Model and Algorithm Configuration#

  • actor_rollout_ref.model.path: Base model path - HuggingFace model path or local directory containing the pre-trained model

  • actor_rollout_ref.actor.optim.lr: Learning rate - Learning rate for the optimizer

  • algorithm.adv_estimator: Advantage estimator - Algorithm type, support ["gae", "grpo", "reinforce_plus_plus", "reinforce_plus_plus_baseline", "rloo"]

KL Divergence and Regularization:

  • actor_rollout_ref.actor.use_kl_loss: Enable KL divergence loss to prevent the model from deviating too far from the reference policy

  • actor_rollout_ref.actor.kl_loss_coef: KL loss coefficient

  • actor_rollout_ref.actor.kl_loss_type: Type of KL loss computation ["kl (k1)", "abs", "mse (k2)", "low_var_kl (k3)", "full"]

  • actor_rollout_ref.actor.entropy_coeff: Entropy coefficient for exploration

Rollout and Inference Configuration#

  • actor_rollout_ref.rollout.name: Inference backend - Include ["hf", "sglang", "vllm]"

  • actor_rollout_ref.rollout.tensor_model_parallel_size: Tensor parallelism - TP size for rollout. Only effective for vllm

  • actor_rollout_ref.rollout.gpu_memory_utilization: GPU memory usage - Fraction of GPU memory to use for inference

  • actor_rollout_ref.rollout.n: Samples per prompt - Number of responses to generate for each prompt during rollout

Generation Parameters:

  • actor_rollout_ref.rollout.temperature: Controls randomness in generation

  • actor_rollout_ref.rollout.top_k: Top-k sampling parameter

  • actor_rollout_ref.rollout.top_p: Top-p sampling parameter

Training Control Parameters#

  • trainer.logger: Logging backends - Available options: ["wandb", "mlflow", "swanlab", "vemlp_wandb", "tensorboard", "console", "clearml"]

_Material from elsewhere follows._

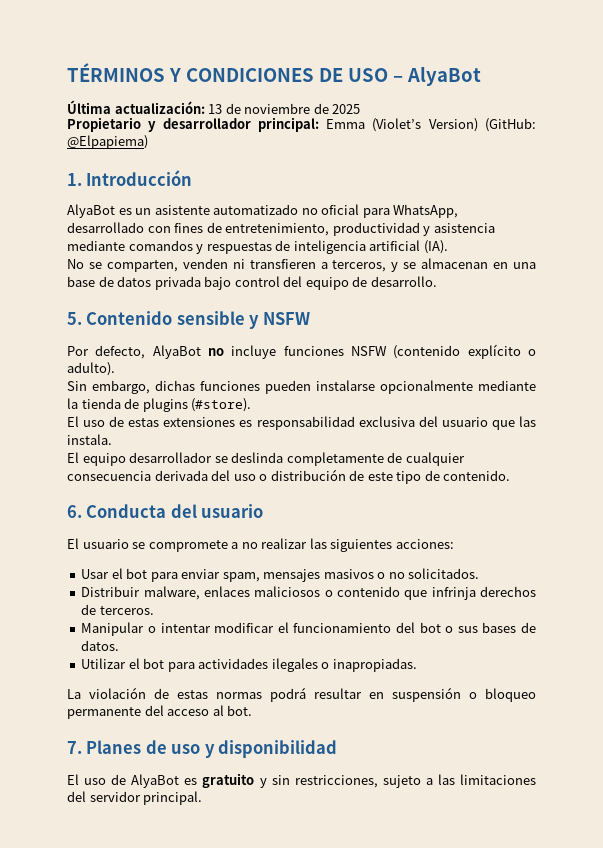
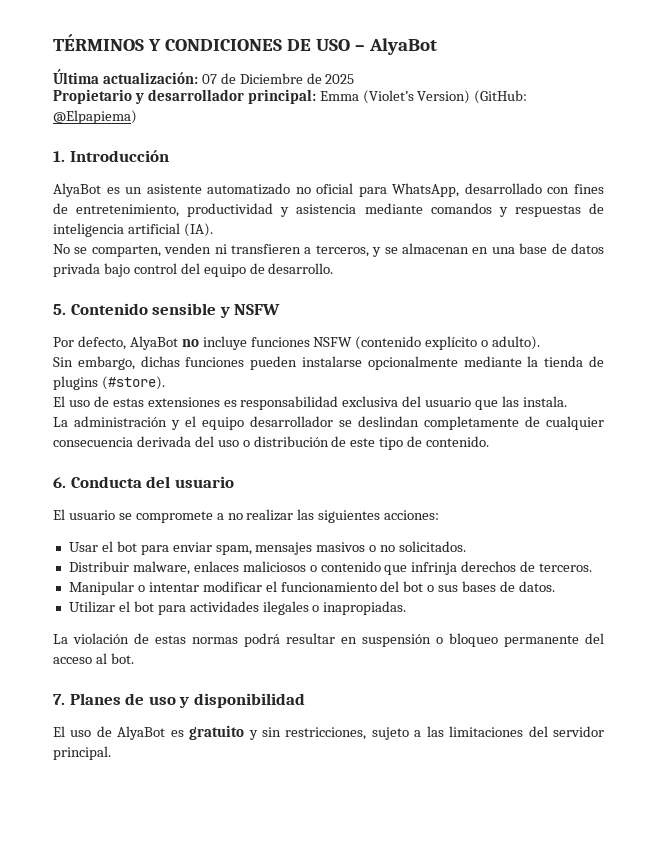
- Última actualización: 13 de noviembre de 2025
+ Última actualización: 07 de Diciembre de 2025
- El equipo desarrollador se deslinda completamente de cualquier consecuencia derivada del uso o distribución de este tipo de contenido.
+ La administración y el equipo desarrollador se deslindan completamente de cualquier consecuencia derivada del uso o distribución de este tipo de contenido.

  • trainer.project_name: Project name for experiment tracking

  • trainer.experiment_name: Specific experiment identifier

  • trainer.n_gpus_per_node: Number of GPUs per compute node

  • trainer.nnodes: Number of compute nodes in the cluster

  • trainer.total_epochs: Maximum number of training epochs

  • trainer.save_freq: Model checkpoint saving frequency (every N steps)

  • trainer.test_freq: Validation frequency (-1 disables periodic validation)

Multi-Node Training Setup#

For large-scale training across multiple nodes, VeRL uses Ray for distributed coordination. This section covers cluster setup and management.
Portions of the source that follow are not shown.